» Data to examine

───

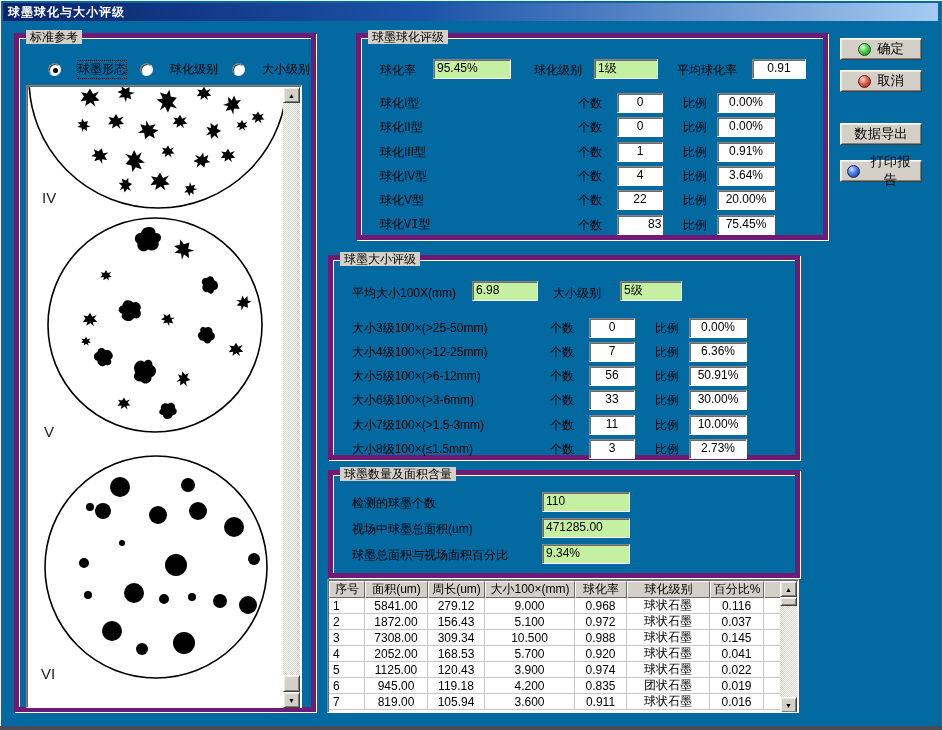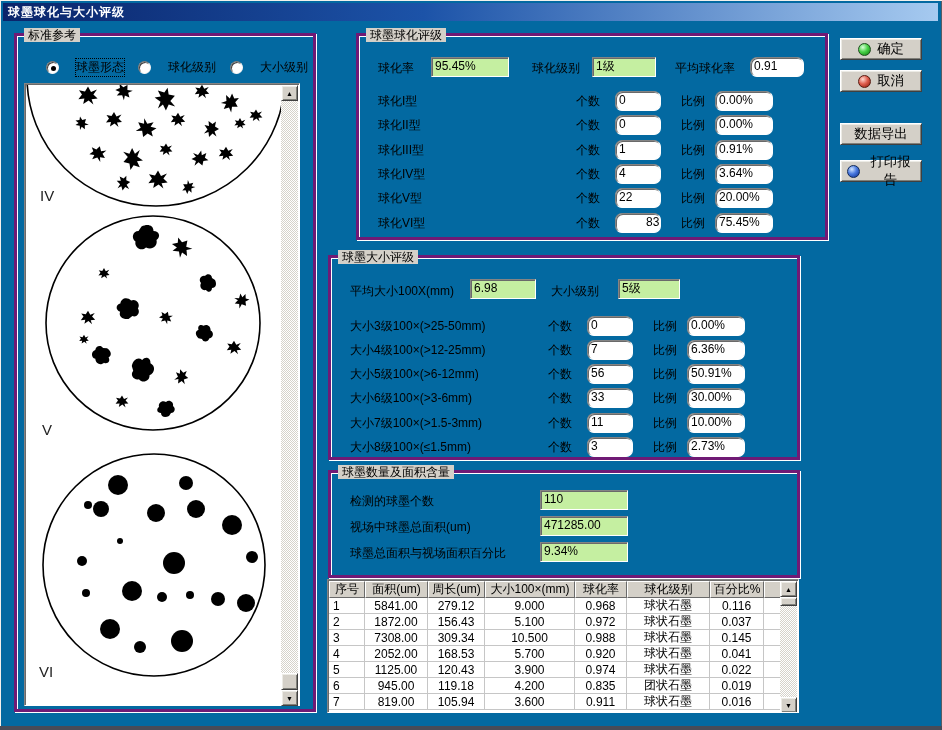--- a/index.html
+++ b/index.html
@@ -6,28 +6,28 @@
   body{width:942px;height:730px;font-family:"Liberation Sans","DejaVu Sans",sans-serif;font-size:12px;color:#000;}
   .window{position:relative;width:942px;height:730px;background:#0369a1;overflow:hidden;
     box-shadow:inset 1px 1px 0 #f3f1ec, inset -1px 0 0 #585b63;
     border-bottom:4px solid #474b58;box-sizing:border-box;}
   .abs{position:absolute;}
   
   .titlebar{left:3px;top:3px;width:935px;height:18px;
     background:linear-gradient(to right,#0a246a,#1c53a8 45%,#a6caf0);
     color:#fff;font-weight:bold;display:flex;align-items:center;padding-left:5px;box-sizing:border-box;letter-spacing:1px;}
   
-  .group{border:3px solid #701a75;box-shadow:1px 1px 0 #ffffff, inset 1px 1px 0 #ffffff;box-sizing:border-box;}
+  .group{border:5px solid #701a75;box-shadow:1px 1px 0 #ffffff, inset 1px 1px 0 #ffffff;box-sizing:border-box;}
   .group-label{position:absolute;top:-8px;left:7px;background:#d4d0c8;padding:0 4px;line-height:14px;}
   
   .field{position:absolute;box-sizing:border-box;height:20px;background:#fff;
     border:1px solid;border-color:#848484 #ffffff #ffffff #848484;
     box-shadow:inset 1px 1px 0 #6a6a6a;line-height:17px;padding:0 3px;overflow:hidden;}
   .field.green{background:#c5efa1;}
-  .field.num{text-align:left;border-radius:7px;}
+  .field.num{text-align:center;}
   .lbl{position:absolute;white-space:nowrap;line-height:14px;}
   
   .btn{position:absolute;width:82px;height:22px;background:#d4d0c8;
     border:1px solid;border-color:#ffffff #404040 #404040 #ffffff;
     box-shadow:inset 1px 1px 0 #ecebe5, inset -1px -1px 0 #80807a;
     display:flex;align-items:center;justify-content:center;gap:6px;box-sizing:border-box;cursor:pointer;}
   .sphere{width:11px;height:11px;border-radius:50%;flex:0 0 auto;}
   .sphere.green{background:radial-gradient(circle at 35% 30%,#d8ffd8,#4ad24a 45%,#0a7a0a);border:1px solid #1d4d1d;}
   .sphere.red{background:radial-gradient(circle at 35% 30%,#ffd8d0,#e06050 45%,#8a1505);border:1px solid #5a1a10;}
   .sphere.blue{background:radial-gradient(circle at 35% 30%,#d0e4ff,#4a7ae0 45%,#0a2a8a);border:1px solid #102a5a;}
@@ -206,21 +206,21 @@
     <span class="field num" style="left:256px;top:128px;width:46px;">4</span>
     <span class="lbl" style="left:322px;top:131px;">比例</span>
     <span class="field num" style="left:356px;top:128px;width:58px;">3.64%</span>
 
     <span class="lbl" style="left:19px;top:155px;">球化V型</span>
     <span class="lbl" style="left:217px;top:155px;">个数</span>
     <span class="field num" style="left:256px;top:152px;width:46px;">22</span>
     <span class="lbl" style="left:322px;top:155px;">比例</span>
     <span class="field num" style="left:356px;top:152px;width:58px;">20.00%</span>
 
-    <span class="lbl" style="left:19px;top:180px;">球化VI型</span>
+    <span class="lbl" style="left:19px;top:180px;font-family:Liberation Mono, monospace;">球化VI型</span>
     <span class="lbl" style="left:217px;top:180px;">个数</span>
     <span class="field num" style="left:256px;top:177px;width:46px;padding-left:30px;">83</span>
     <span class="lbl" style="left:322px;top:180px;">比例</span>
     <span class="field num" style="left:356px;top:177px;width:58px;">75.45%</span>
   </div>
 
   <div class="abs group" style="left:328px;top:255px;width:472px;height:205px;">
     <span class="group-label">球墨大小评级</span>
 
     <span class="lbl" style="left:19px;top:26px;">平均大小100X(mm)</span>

───

» Your objective
What number of lines in the records hold the word "shadow"? Reply with that number alone.

» Task response
5